> _DATA PROVIDED_:
*** Begin section ***
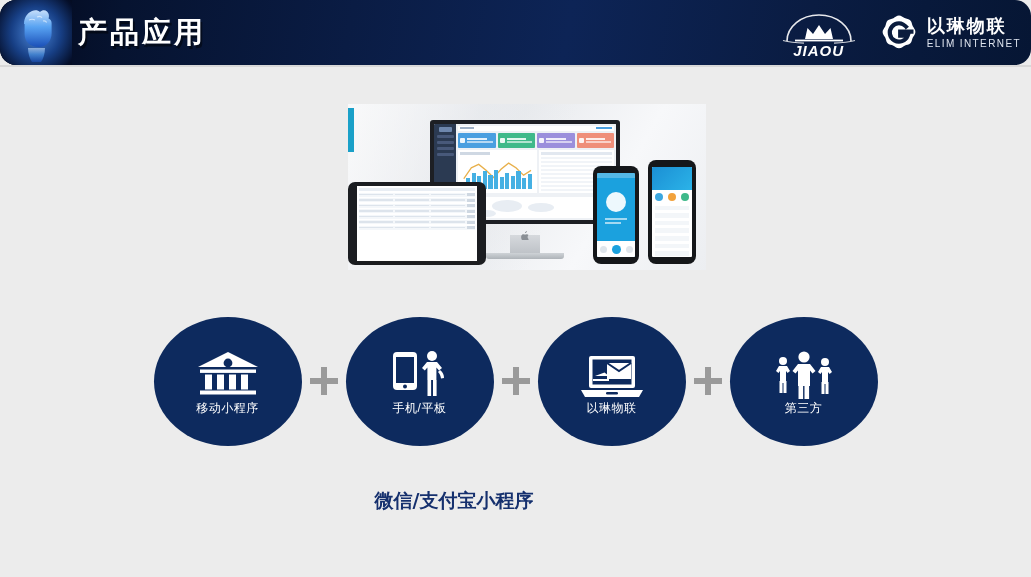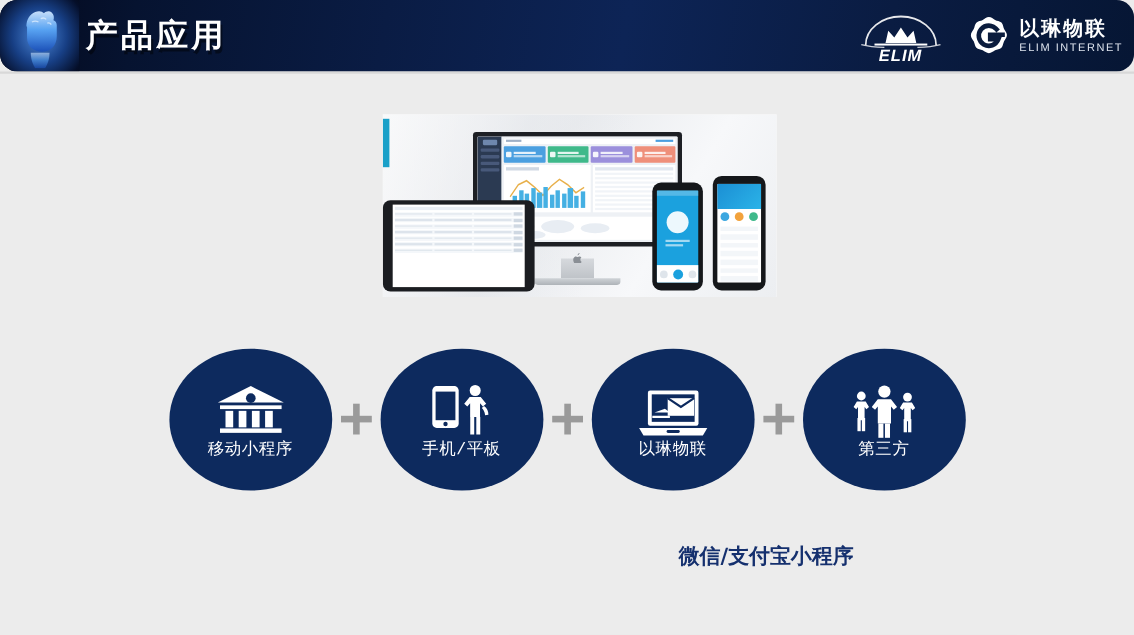--- a/index.html
+++ b/index.html
@@ -166,7 +166,7 @@
         <path d="M6 32.5c6 1.6 14 2.4 21 2.6" fill="none" stroke="#ffffff" stroke-width="1.1" opacity=".8"></path>
         <path d="M78 32.5c-6 1.6-14 2.4-21 2.6" fill="none" stroke="#ffffff" stroke-width="1.1" opacity=".8"></path>
       </svg>
-      <div class="jtext">ELIM</div>
+      <div class="jtext">JIAOU</div>
     </div>
 
     <div class="logo-elim">

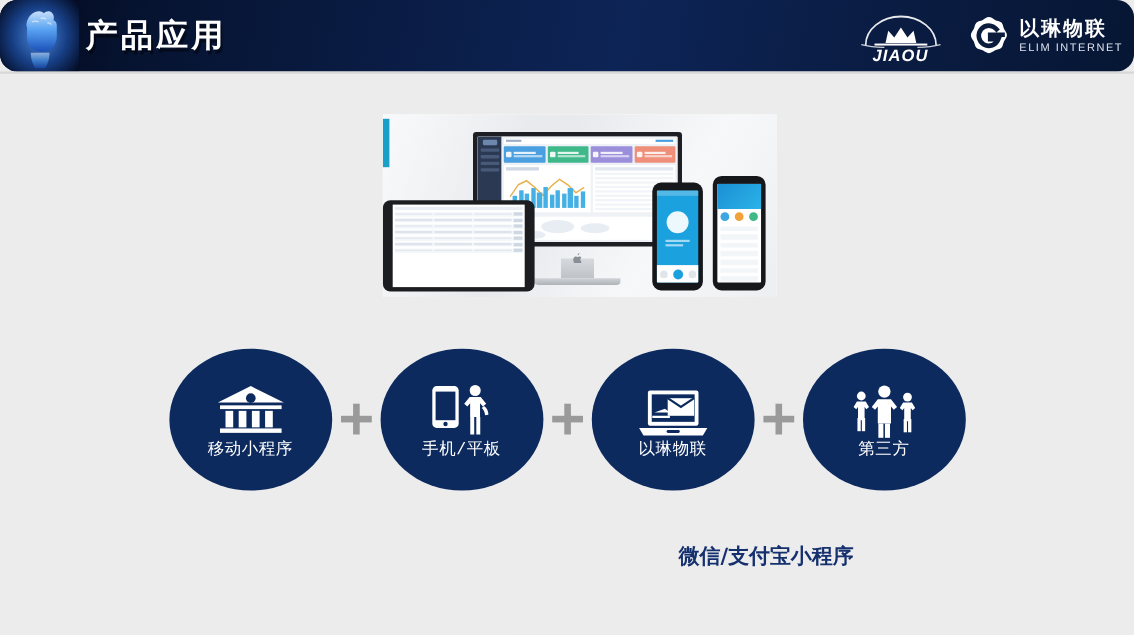--- a/index.html
+++ b/index.html
@@ -120,8 +120,8 @@
     display:flex;flex-direction:column;align-items:center;justify-content:center;
     position:relative;flex:0 0 auto;}
   .node .icon{height:54px;display:flex;align-items:flex-end;justify-content:center;}
-  .node .ilabel{color:#fff;font-size:15px;margin-top:0;letter-spacing:.5px;
-    font-family:Liberation Mono, monospace;}
+  .node .ilabel{color:#fff;font-size:12px;margin-top:0;letter-spacing:.5px;
+    font-family:Liberation Sans, sans-serif;}
   .plus{flex:0 0 auto;width:44px;display:flex;align-items:center;justify-content:center;}
   .plus svg{display:block;}
 

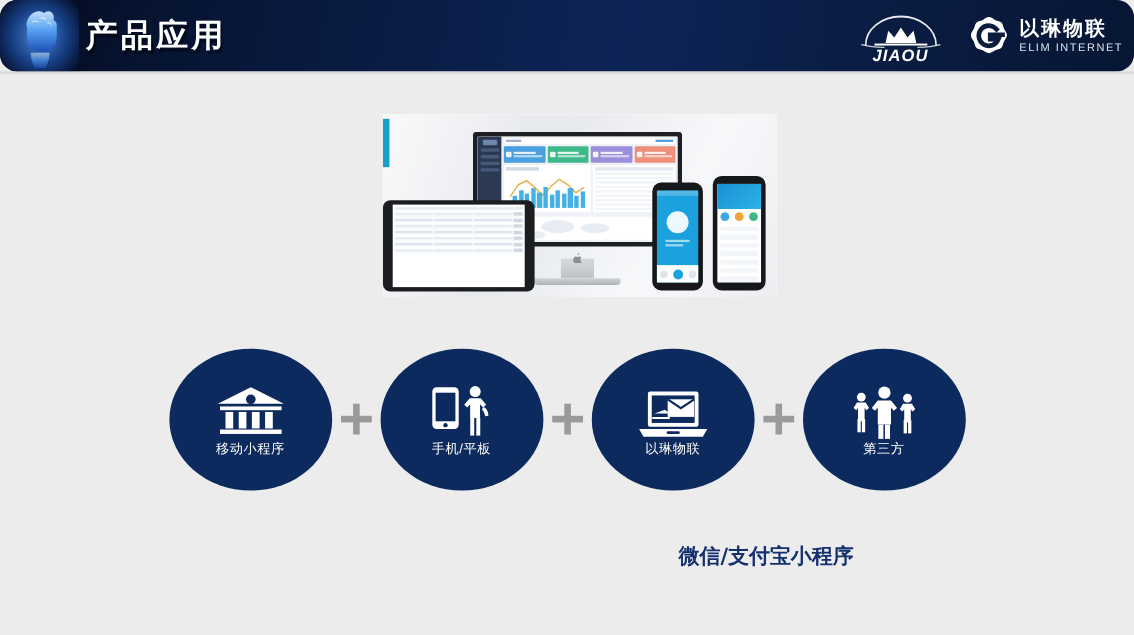--- a/index.html
+++ b/index.html
@@ -127,7 +127,7 @@
 
   
   .caption-row{position:absolute;left:0;top:488px;width:897px;height:36px;
-    display:flex;align-items:center;justify-content:flex-end;}
+    display:flex;align-items:center;justify-content:space-between;flex-direction:column;}
   .cap{width:148px;flex:0 0 auto;text-align:center;color:#15306e;
     font-size:19px;font-weight:bold;white-space:nowrap;
     font-family:"DejaVu Sans","Liberation Sans",sans-serif;}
*** End section ***
Across all the records above, how many lines hold the word "Sans"? Answer with only that number.

2